Наташе многое не ясно в этих рассуждениях. Вот и отстанет она, потерявшись в бездне премудрости. Но сейчас же протягивает ей руку муж: «Идем дальше вместе!»
А Наташе все-таки порой становится страшно: сможет ли она идти рядом с ним?
Эти мысли стали приходить к ней вскоре после свадьбы. Их счастье было полно и, казалось, неиссякаемо. Но чем полнее была их любовь, тем нетерпеливее рвался Герцен к людям, к деятельности.
– Я рожден для кафедры, для форума! – скажет, бывало, Александр Иванович, а сам мечется по комнате, готовый сотрясать стены, потом с горьким вздохом берется за рукописи.
Тогда, глядя в будущее, тревожно задумывалась Наташа: что, если и она когда-нибудь станет невольной ему помехой? Время шло, тревожные мысли возвращались.
В Москве по-прежнему щедро светит им любовь. Разве может угаснуть солнце? А крохотный червячок сомнений точит и точит сердце.
Александр рожден для кафедры, для форума? Но и Наталья Александровна теперь знает, что нет в России такой кафедры, с которой мог бы свободно прозвучать голос ее мужа. Если же и можно представить себе российский форум, то не иначе как с частным приставом или квартальным надзирателем у входа.
– Так для чего же я предпринял свой труд? – спрашивает Герцен, отрываясь от рукописи. – Что должна дать людям новая философия?
Наташа ласково гладит его усталую голову.
– Изволь; пожалуй, даже я теперь отвечу.

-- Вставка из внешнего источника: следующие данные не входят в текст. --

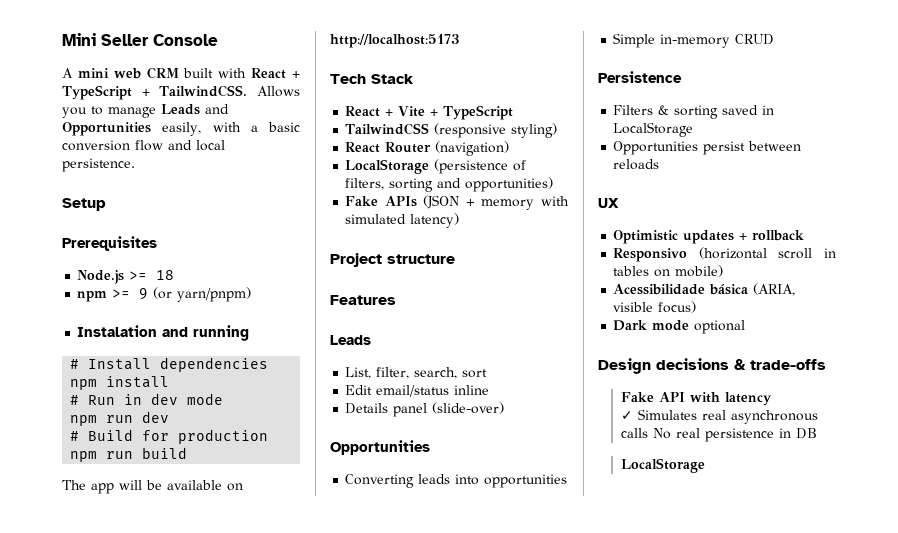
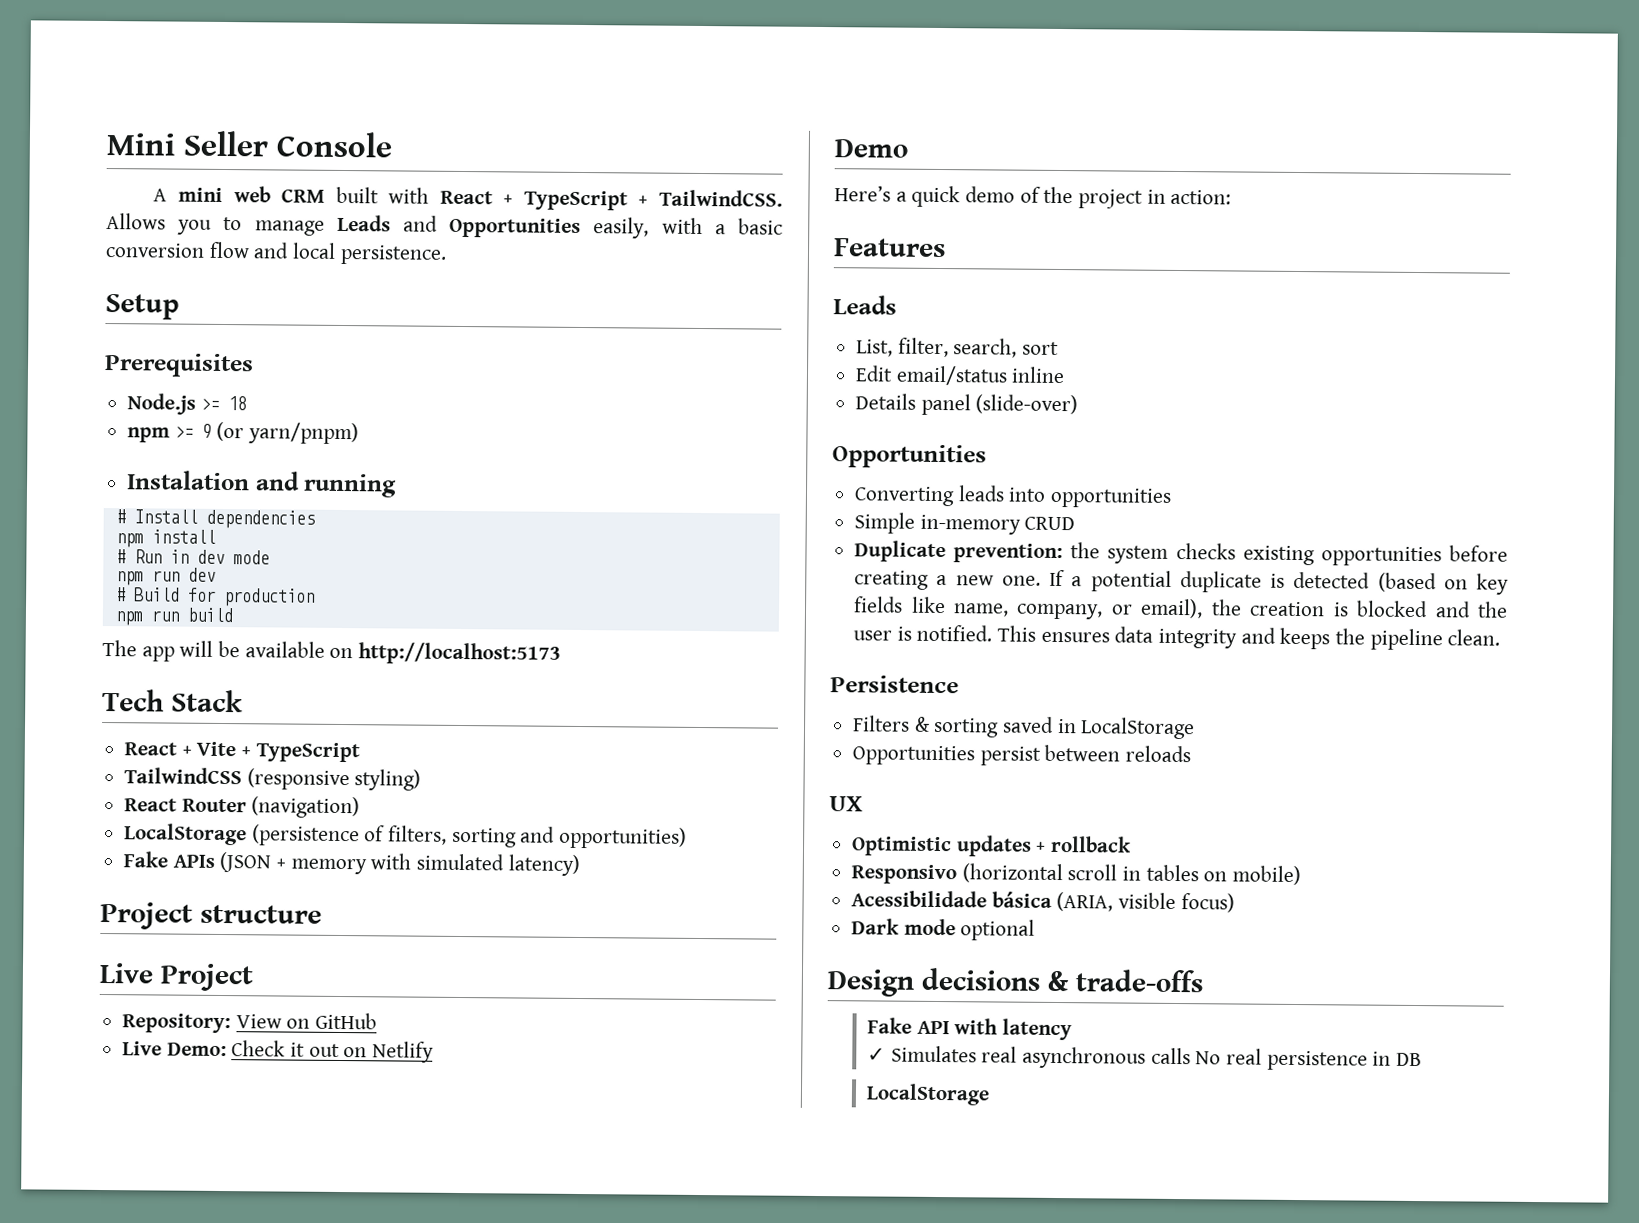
+ Live Project
+ Repository: View on GitHub
+ Live Demo: Check it out on Netlify
+ Demo
+ Here’s a quick demo of the project in action:
+ Duplicate prevention: the system checks existing opportunities before creating a new one. If a potential duplicate is detected (based on key fields like name, company, or email), the creation is blocked and the user is notified. This ensures data integrity and keeps the pipeline clean.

Новая философия должна соответствовать потребностям нового мира… Так? Видишь, я тоже кое-чему научилась. Философия, – продолжает она серьезно, – должна помочь людям перестроить жизнь.
– Иначе не было бы ни нужды в философии, ни пользы от нее, – подтверждает Герцен. – Молодец, Наташа! Ты не теряешь времени даром!

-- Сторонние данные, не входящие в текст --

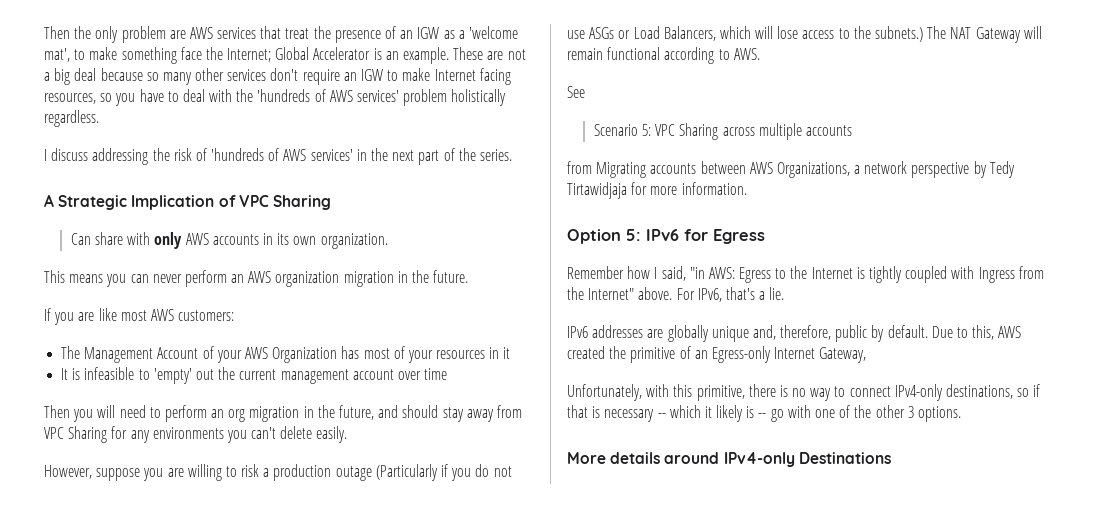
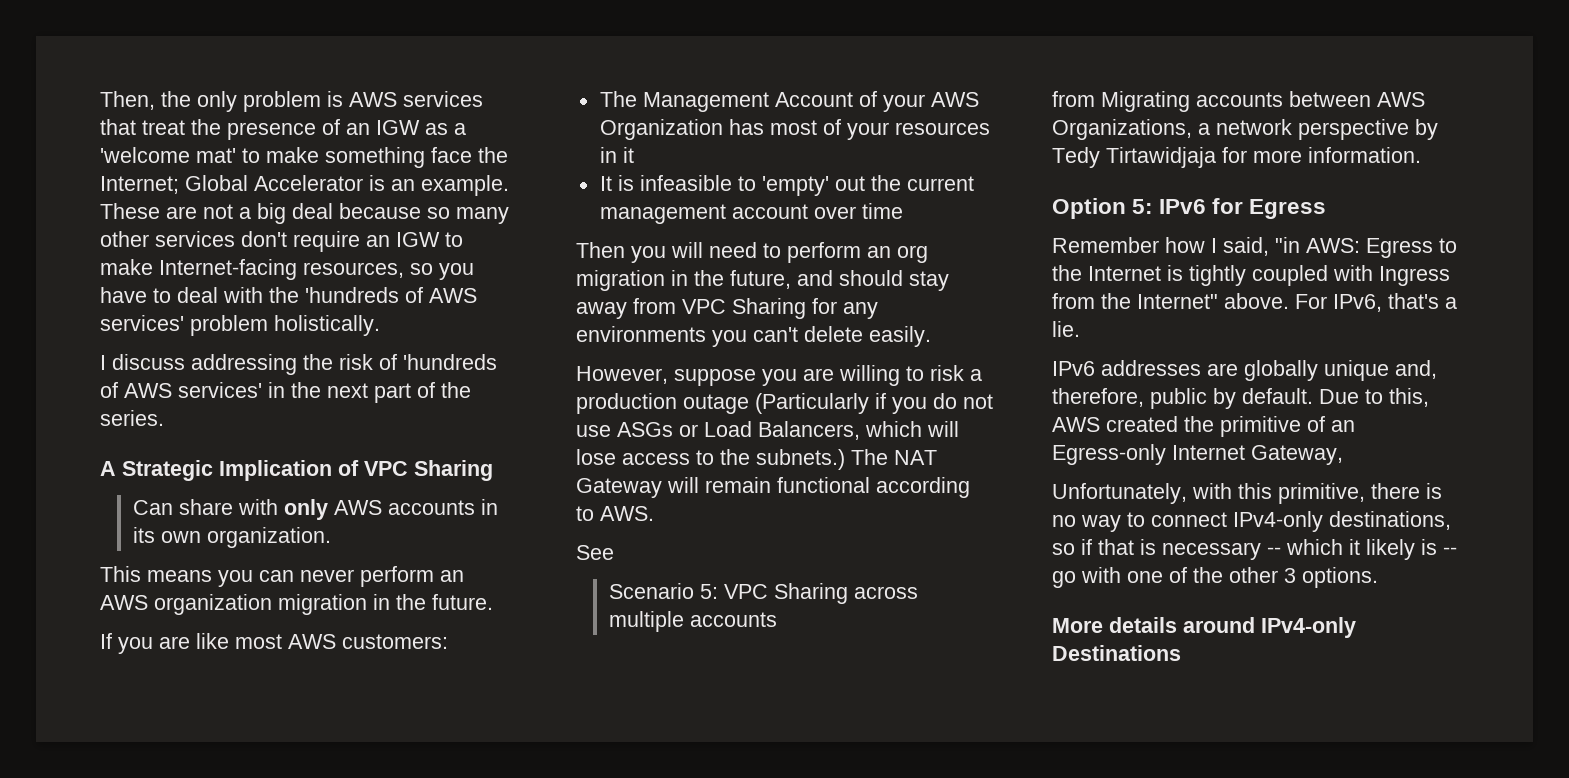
- Then the only problem are AWS services that treat the presence of an IGW as a 'welcome mat', to make something face the Internet; Global Accelerator is an example.
+ Then, the only problem is AWS services that treat the presence of an IGW as a 'welcome mat' to make something face the Internet; Global Accelerator is an example.
- These are not a big deal because so many other services don't require an IGW to make Internet facing resources, so you have to deal with the 'hundreds of AWS services' problem holistically regardless.
+ These are not a big deal because so many other services don't require an IGW to make Internet-facing resources, so you have to deal with the 'hundreds of AWS services' problem holistically.

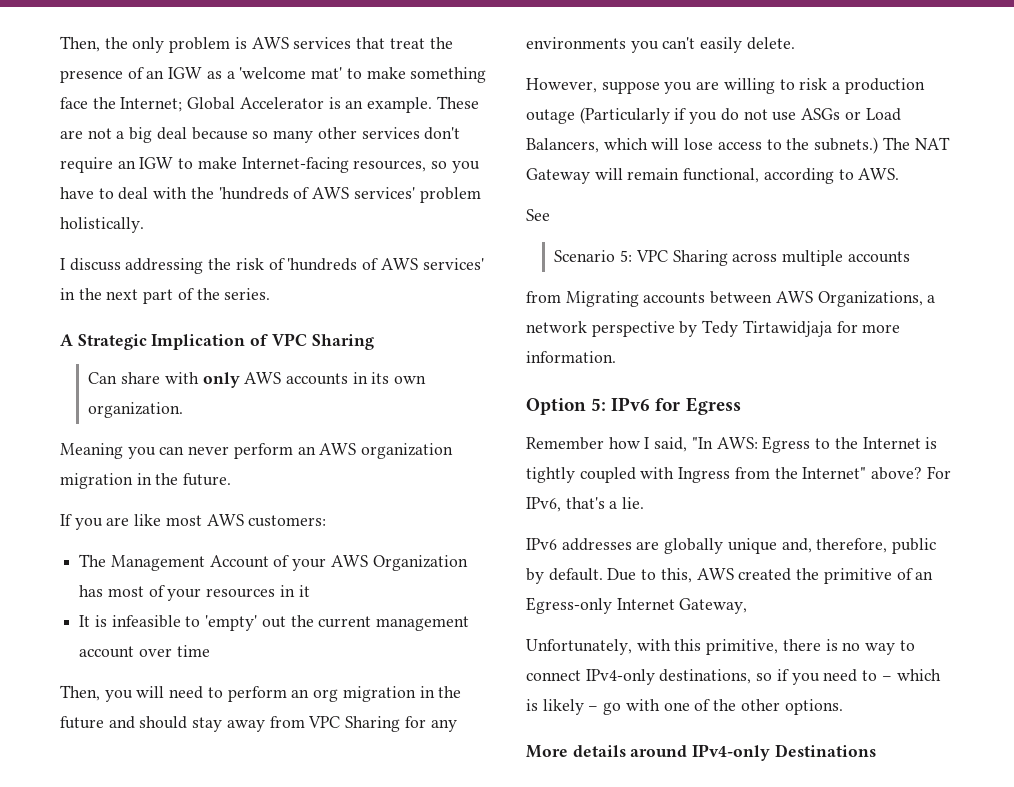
- This means you can never perform an AWS organization migration in the future.
+ Meaning you can never perform an AWS organization migration in the future.
- Then you will need to perform an org migration in the future, and should stay away from VPC Sharing for any environments you can't delete easily.
+ Then, you will need to perform an org migration in the future and should stay away from VPC Sharing for any environments you can't easily delete.
- The NAT Gateway will remain functional according to AWS.
+ The NAT Gateway will remain functional, according to AWS.
- Remember how I said, "in AWS: Egress to the Internet is tightly coupled with Ingress from the Internet" above.
+ Remember how I said, "In AWS: Egress to the Internet is tightly coupled with Ingress from the Internet" above?
- Unfortunately, with this primitive, there is no way to connect IPv4-only destinations, so if that is necessary -- which it likely is -- go with one of the other 3 options.
+ Unfortunately, with this primitive, there is no way to connect IPv4-only destinations, so if you need to – which is likely – go with one of the other options.

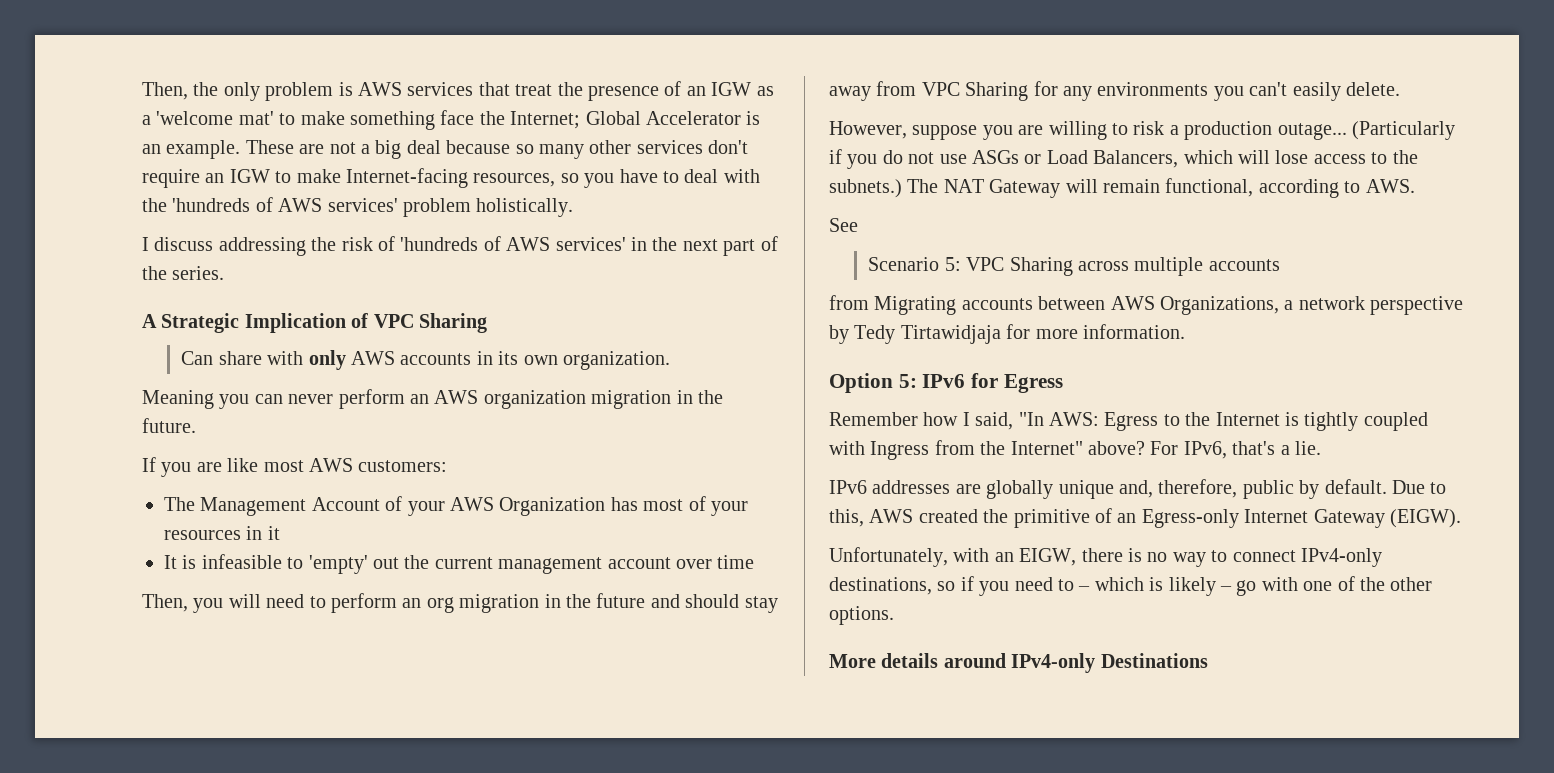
- However, suppose you are willing to risk a production outage (Particularly if you do not use ASGs or Load Balancers, which will lose access to the subnets.)
+ However, suppose you are willing to risk a production outage... (Particularly if you do not use ASGs or Load Balancers, which will lose access to the subnets.)
- Due to this, AWS created the primitive of an Egress-only Internet Gateway,
+ Due to this, AWS created the primitive of an Egress-only Internet Gateway (EIGW).
- Unfortunately, with this primitive, there is no way to connect IPv4-only destinations, so if you need to – which is likely – go with one of the other options.
+ Unfortunately, with an EIGW, there is no way to connect IPv4-only destinations, so if you need to – which is likely – go with one of the other options.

– Я твое создание, – тихо говорит Наталья Александровна, – если только не отстану от тебя в пути.
– Милая, когда же ты расстанешься с этими мыслями?
– Может быть, и никогда…
– Слышать этого не могу! – Герцен ласкает Наташу, целует ее глаза. – Не уподобляйся, ради бога, тем романтикам, которые пуще всего любят рыдать над руинами собственных нелепостей.
– Не буду, не буду, – говорит, улыбаясь сквозь слезы, Наташа. – Пока мы вместе, я буду жить тобой. А как жить тебе? Я вижу и чувствую: ты томишься пустотой жизни. Я все понимаю. Мне больно, и я плачу. Я знаю, что ты меня любишь, а чем, кроме любви, могу помочь тебе я?
Все те же мысли, все те же тучки: набегут, исчезнут и снова вернутся. Но что значат они перед силой любви? Разве может погаснуть солнце?
Допоздна сидит над книгами Александр Герцен. Потом открывает рукопись:
«Мы живем на рубеже двух миров…»
Глава пятая
Герцен загорается, когда думает о будущих сражениях с цеховыми учеными, не видящими далее собственного носа, и с буддами от науки, которых и калачом не заманишь в мир живой действительности. Но, прежде чем начать генеральное сражение с псевдонаукой и псевдоучеными, надо освободить науку от тех ложных друзей, которые могут быть страшнее любого врага. Это – дилетанты. С них, дилетантов, и начал Герцен философский трактат.